── DATA FOR REVIEW
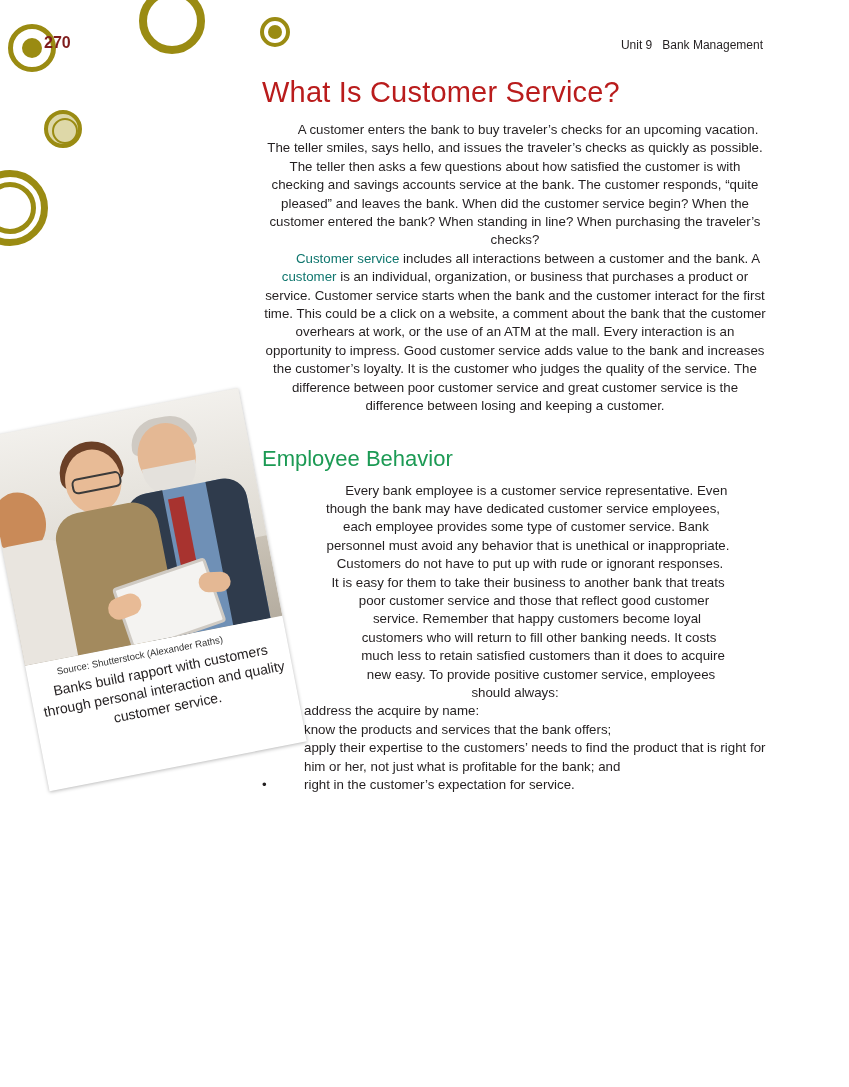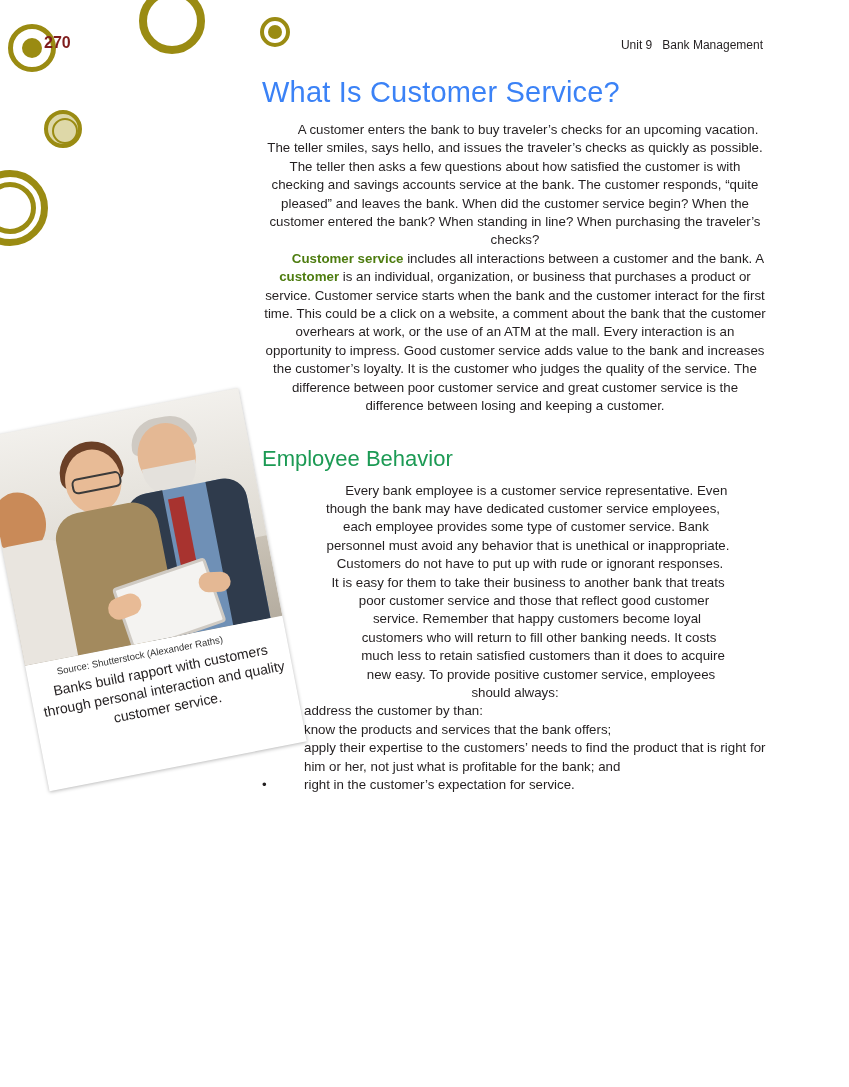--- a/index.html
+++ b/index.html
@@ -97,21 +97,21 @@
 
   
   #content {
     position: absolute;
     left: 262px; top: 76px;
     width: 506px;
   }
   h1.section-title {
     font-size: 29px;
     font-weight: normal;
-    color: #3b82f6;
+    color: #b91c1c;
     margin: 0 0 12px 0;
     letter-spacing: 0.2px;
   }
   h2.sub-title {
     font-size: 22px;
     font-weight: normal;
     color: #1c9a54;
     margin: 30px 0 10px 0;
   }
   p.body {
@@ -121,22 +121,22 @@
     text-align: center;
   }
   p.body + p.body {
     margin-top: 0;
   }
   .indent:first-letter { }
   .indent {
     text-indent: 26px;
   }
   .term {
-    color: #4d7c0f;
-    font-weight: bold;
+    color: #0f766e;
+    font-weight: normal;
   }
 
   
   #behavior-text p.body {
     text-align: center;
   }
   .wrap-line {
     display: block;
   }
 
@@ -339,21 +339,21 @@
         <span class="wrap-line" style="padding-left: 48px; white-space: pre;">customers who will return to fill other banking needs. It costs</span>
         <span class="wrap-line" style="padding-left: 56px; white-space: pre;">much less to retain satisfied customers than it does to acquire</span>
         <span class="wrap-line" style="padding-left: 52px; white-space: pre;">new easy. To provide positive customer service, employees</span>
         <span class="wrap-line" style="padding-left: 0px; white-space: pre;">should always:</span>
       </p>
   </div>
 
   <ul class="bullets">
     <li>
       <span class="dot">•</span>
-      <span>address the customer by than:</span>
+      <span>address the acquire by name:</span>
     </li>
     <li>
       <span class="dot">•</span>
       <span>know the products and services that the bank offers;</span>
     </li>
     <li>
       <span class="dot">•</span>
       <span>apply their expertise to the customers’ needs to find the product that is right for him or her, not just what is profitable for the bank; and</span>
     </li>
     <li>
────
> **INSTRUCTIONS TO FOLLOW**:
What needs duplicating is the run of lines from the one containing "needs. It costs</span>" through the last line of the entries above, exact and complete.

> **REPLY**:
         <span class="wrap-line" style="padding-left: 48px; white-space: pre;">customers who will return to fill other banking needs. It costs</span>
         <span class="wrap-line" style="padding-left: 56px; white-space: pre;">much less to retain satisfied customers than it does to acquire</span>
         <span class="wrap-line" style="padding-left: 52px; white-space: pre;">new easy. To provide positive customer service, employees</span>
         <span class="wrap-line" style="padding-left: 0px; white-space: pre;">should always:</span>
       </p>
   </div>
 
   <ul class="bullets">
     <li>
       <span class="dot">•</span>
-      <span>address the customer by than:</span>
+      <span>address the acquire by name:</span>
     </li>
     <li>
       <span class="dot">•</span>
       <span>know the products and services that the bank offers;</span>
     </li>
     <li>
       <span class="dot">•</span>
       <span>apply their expertise to the customers’ needs to find the product that is right for him or her, not just what is profitable for the bank; and</span>
     </li>
     <li>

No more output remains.